- _Problem_:
Beginning at the line with "Ersatzteil TELME Halterung", output each line to the end of the listing below exactly, please.

- _Input_:
<<<<

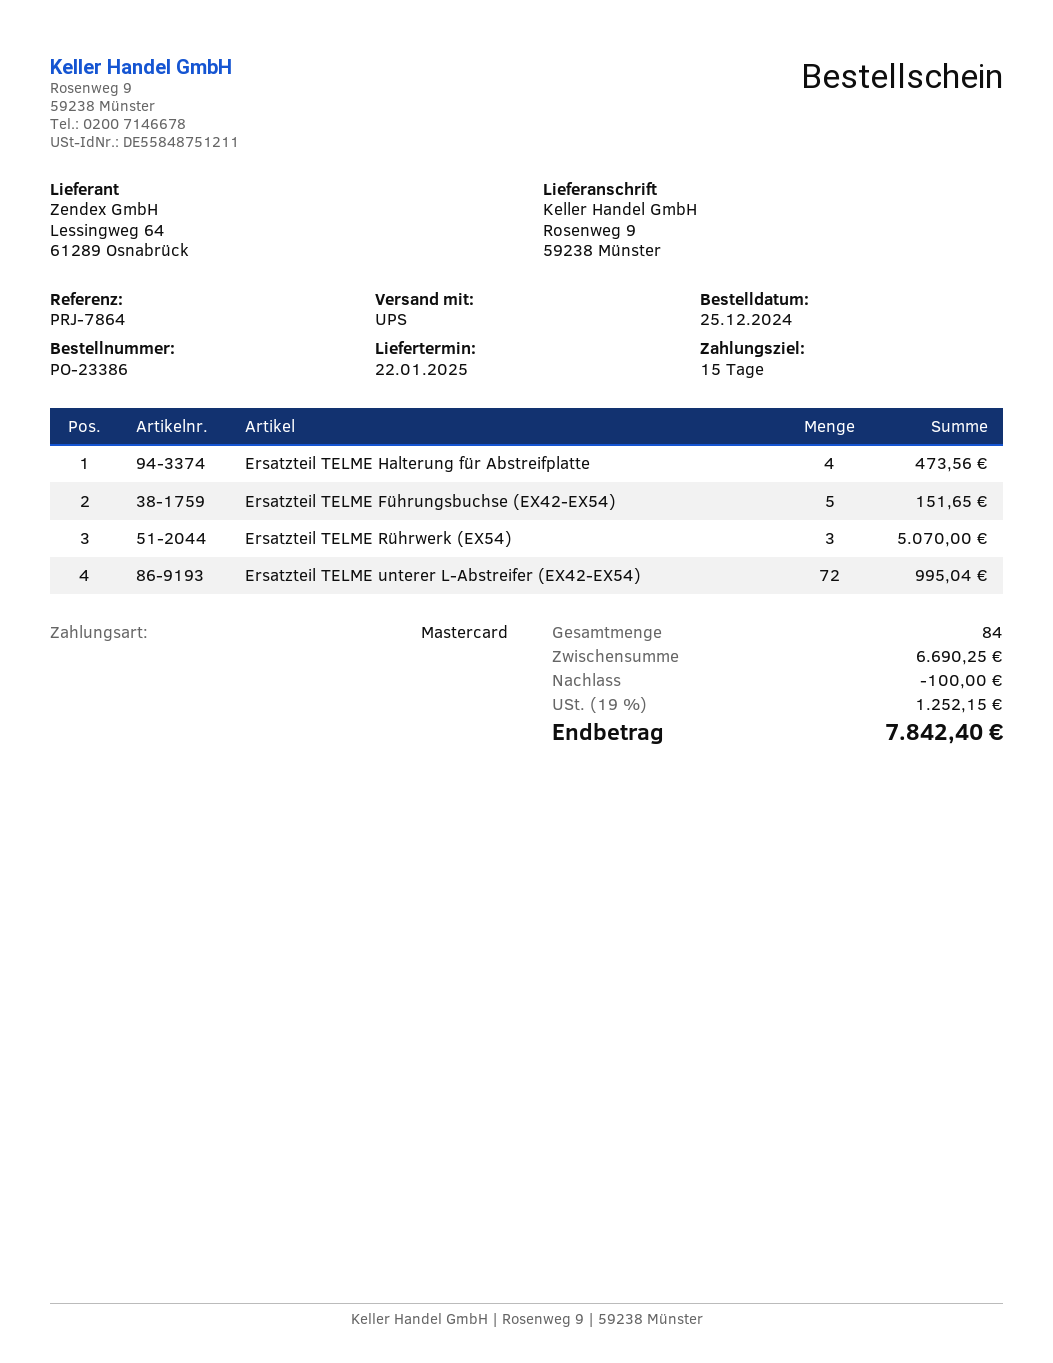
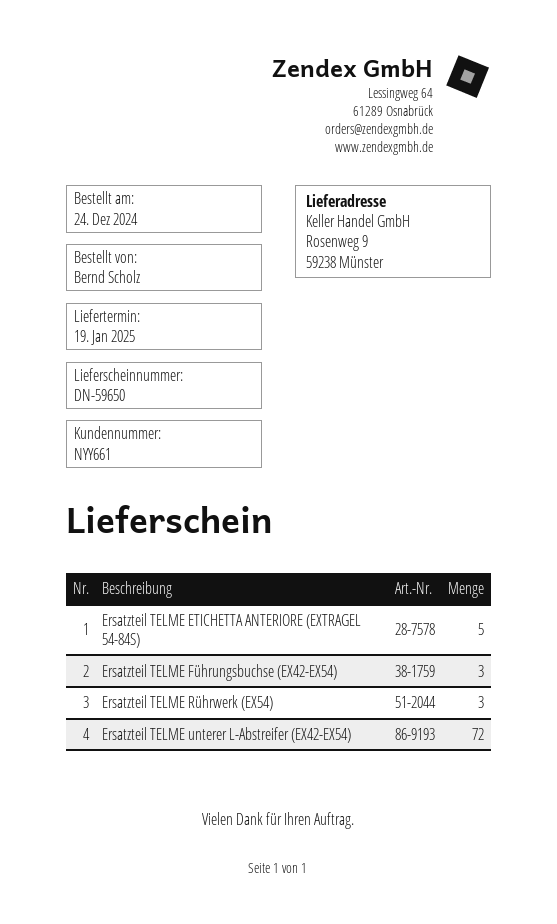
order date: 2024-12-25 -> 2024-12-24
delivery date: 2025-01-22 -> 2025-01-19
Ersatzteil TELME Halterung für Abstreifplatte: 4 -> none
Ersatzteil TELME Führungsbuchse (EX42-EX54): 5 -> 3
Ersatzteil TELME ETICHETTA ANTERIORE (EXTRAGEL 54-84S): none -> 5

>>>>

- _Solution below_:
Ersatzteil TELME Halterung für Abstreifplatte: 4 -> none
Ersatzteil TELME Führungsbuchse (EX42-EX54): 5 -> 3
Ersatzteil TELME ETICHETTA ANTERIORE (EXTRAGEL 54-84S): none -> 5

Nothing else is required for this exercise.